A long time ago, on the first night of Obon, a man saw a beautiful woman strolling past his house, her maid carrying a peony lantern. Every night, in the light of the lantern carried by the maid, the young woman named Otsuyu joined him - then stayed every night from nightfall until dawn. The man's neighbour, worried about no longer seeing him around, decided to visit him one evening, curious about these mysterious visitors that passed in front of his house each night. Peeping through the bedroom door, he was startled to find the man entwined in the arms of a skeleton. He immediately alerted a Buddhist priest, who convinced the lovestruck man that he was in great danger and placed a protective charm around the house. Unable to enter, Otsuyu and her maid came to the door every night crying. The lovesick man became unwell, pining for his lost love, and one night in desperation he removed the charm and let the women back into his house. The next day he was found dead, his face a radiant smile, his soul taken to the world of the dead where he would forever be with his beloved Otsuyu.

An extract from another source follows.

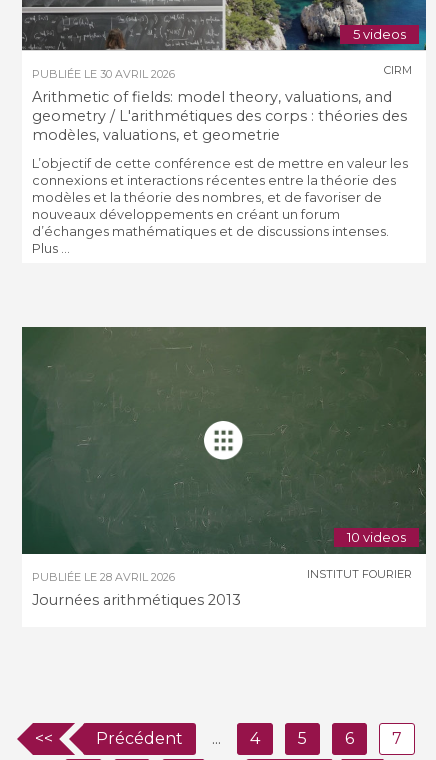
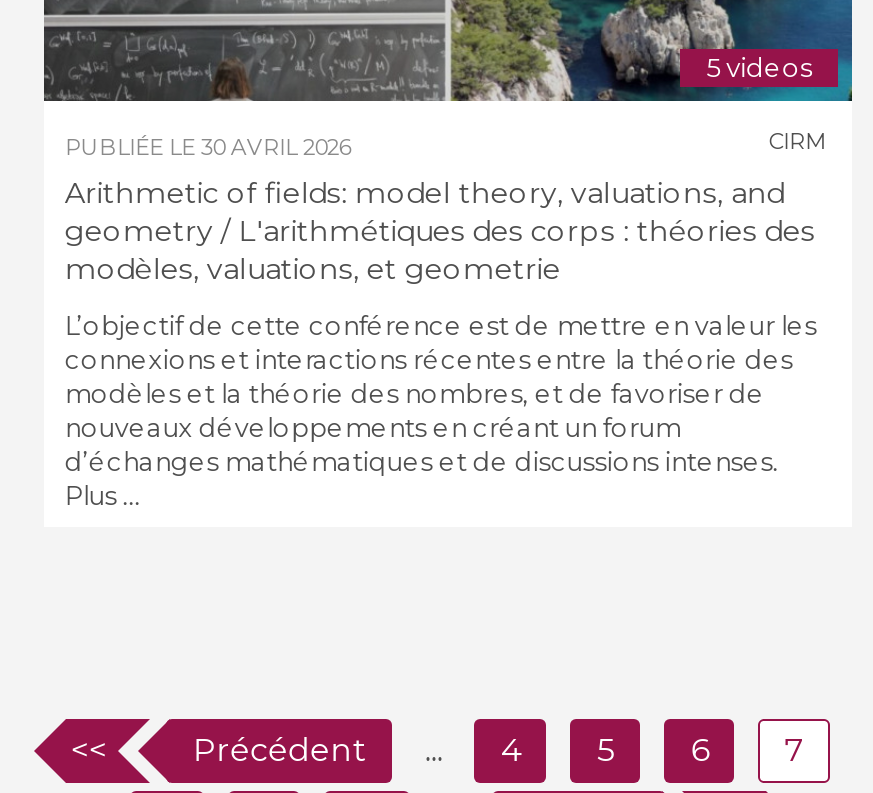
- [image]
- 10 videos
- PUBLIÉE LE 28 AVRIL 2026
- Journées arithmétiques 2013

- INSTITUT FOURIER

The story came to Japan in a book of Chinese ghost stories in the 17th century and was adapted by Ryoi Asai in 1666, setting the story in the Nezu district of Tokyo. There lots of versions of the story, including the Yamamoto Satsuo 1968 film Botan Dōrō, and a kabuki play.
My wood girl shows the beautiful woman and the peony lantern on one side, but turn her around and you see the truth...

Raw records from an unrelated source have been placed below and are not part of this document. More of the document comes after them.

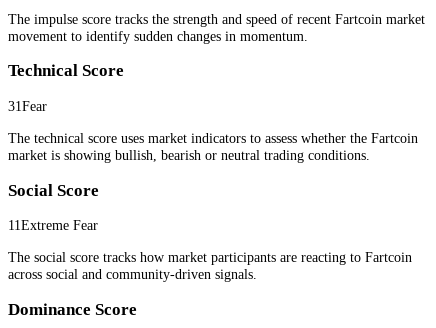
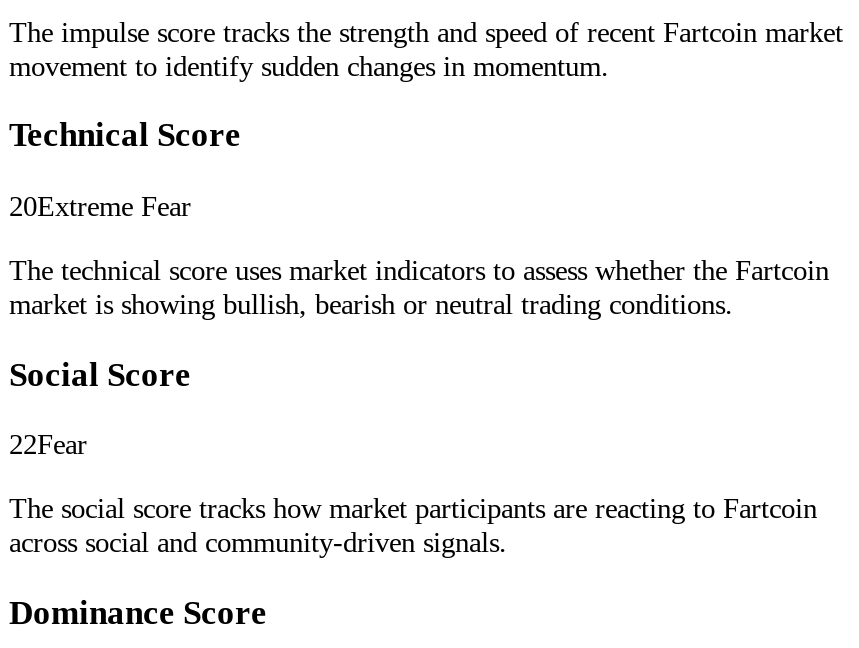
- 31Fear
+ 20Extreme Fear

- 11Extreme Fear
+ 22Fear
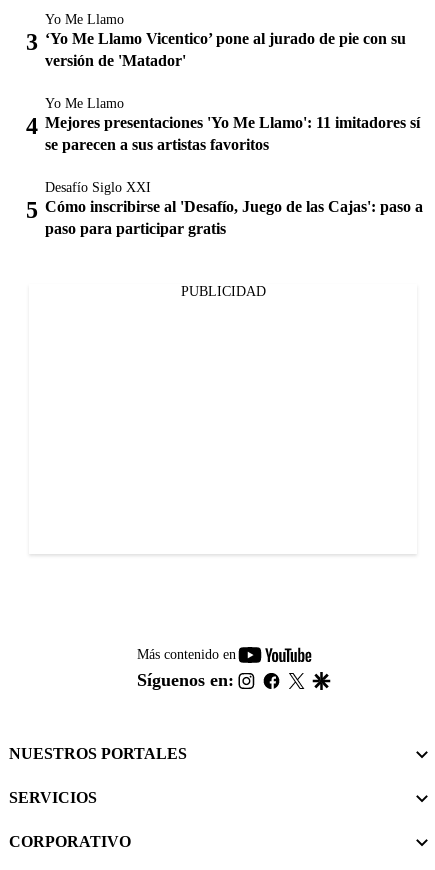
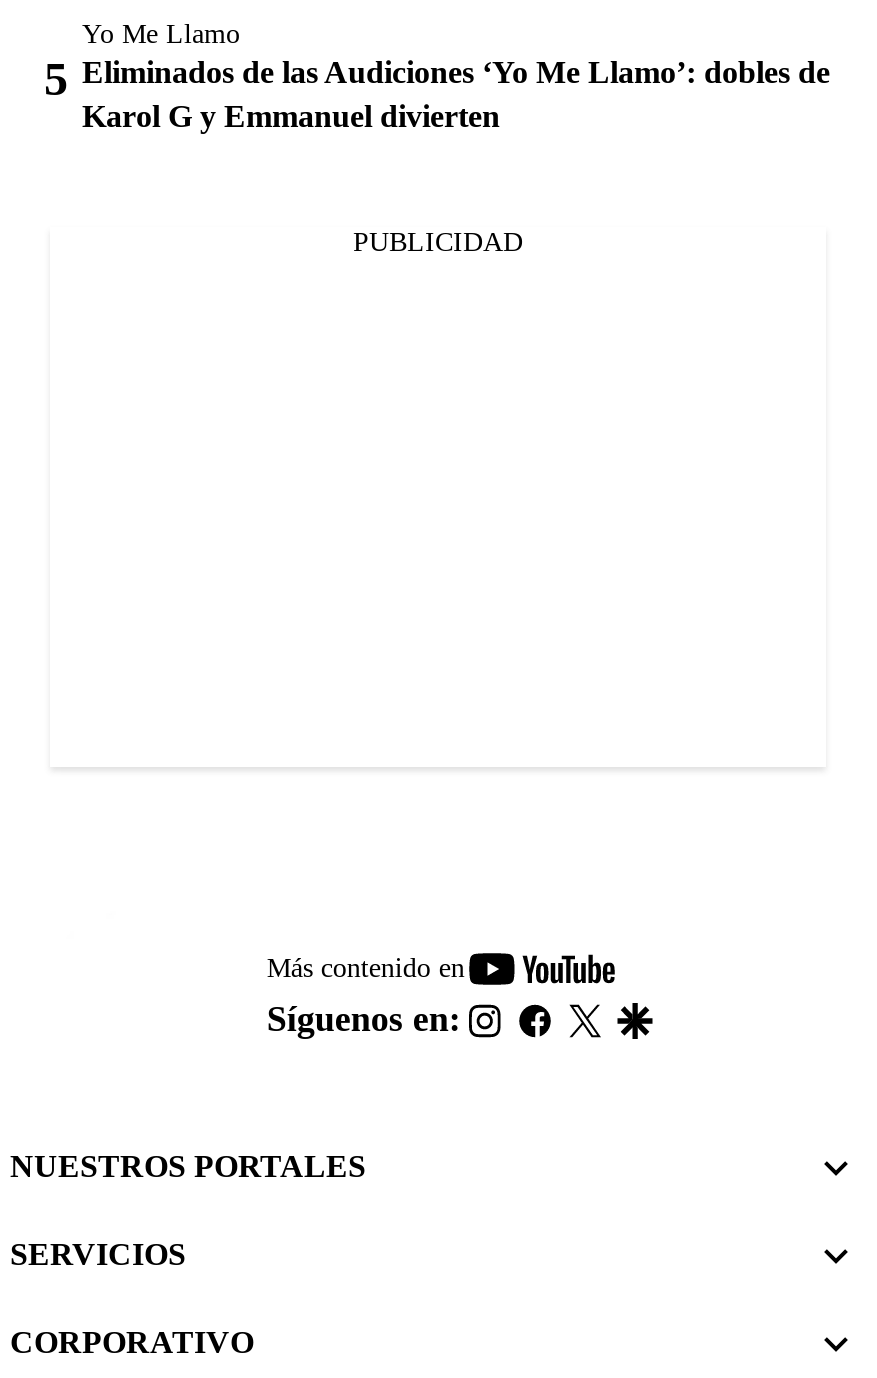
- ‘Yo Me Llamo Vicentico’ pone al jurado de pie con su
- versión de 'Matador'
- Yo Me Llamo
- Mejores presentaciones 'Yo Me Llamo': 11 imitadores sí
- se parecen a sus artistas favoritos
- Desafío Siglo XXI
- Cómo inscribirse al 'Desafío, Juego de las Cajas': paso a
- paso para participar gratis
+ Eliminados de las Audiciones ‘Yo Me Llamo’: dobles de
+ Karol G y Emmanuel divierten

Turned from American Tulipwood, a sustainable and interestingly grained timber, my pieces are turned on a lathe by a production wood turner in the UK to my designs, then painted by me, a British artist. She has been hand painted and finished in a semi-matt acrylic protective top coat.
This tall girl is approximately 25cm in height.

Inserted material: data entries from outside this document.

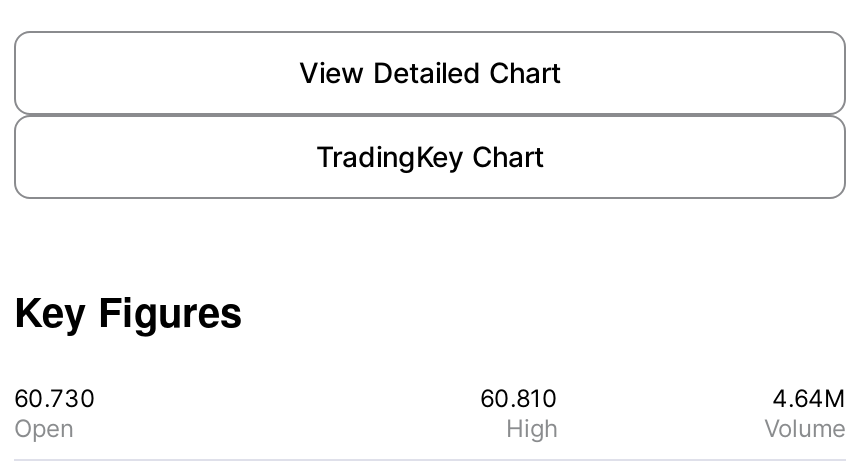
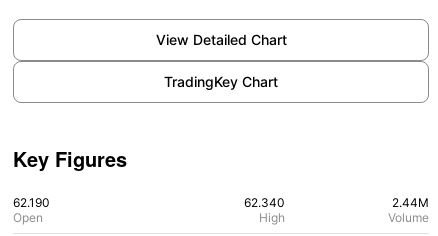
- 60.730
+ 62.190

- 60.810
+ 62.340

- 4.64M
+ 2.44M
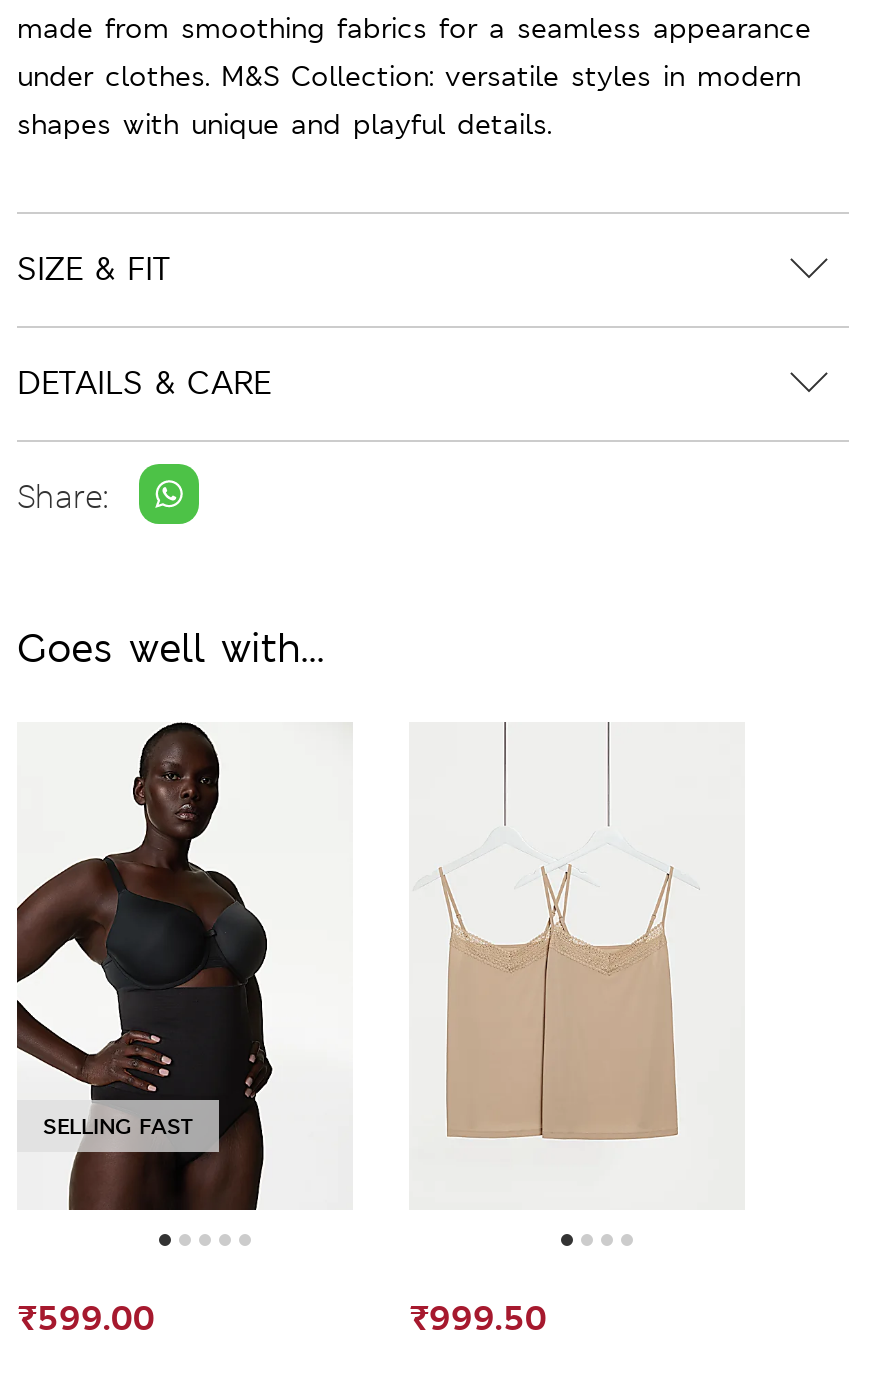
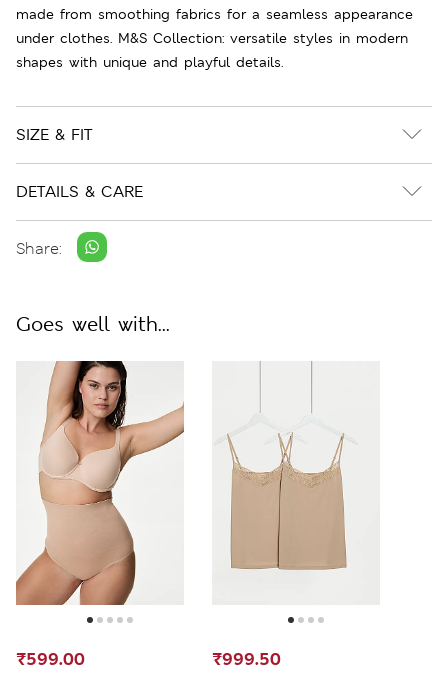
- [image]
+ [image]

- SELLING FAST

My pieces are painted in a naïve and simple style, with visible brush strokes and differing paint consistencies. It is important to note that these dolls are made from real wood which will have naturally occurring markings and grain, and sometimes there will be small amount of bleeding along the grain, or knots, which is to be expected when using untreated wood - please make sure you consult the pictures carefully before purchasing.
My wood girls are made in the 'spirit of kokeshi', being originally inspired by the 'creative' kokeshi branch of the traditional Japanese folk craft of wooden limbless dolls which are turned on a lathe and hand painted. Dentō kokeshi are the traditional kokeshi, deeply rooted to their places of manufacture (often onsen towns) within Japan and made with very specific body shapes and pattern designs, often by generations of a same family. Dentō kokeshi can today be classified under eleven different types: Naruko, Tsuchiyu, Togatta, Yajiro, Sakunami, Yamagata, Kijiyama, Nanbu, Tsugaru, Zao-takayu, and Hijiori. By contrast, 'creative' or sosaku kokeshi are not associated with any particular region or style and often made by artists unconnected to craft families, and apart from the fact that they are still turned on a lathe, their styles and decoration are pretty much limitless.
PLEASE NOTE: Wood girls should be kept away from water which can damage the wood and painted surface, and also away from direct heat/ sunlight which also can affect the surface colour and the timber itself.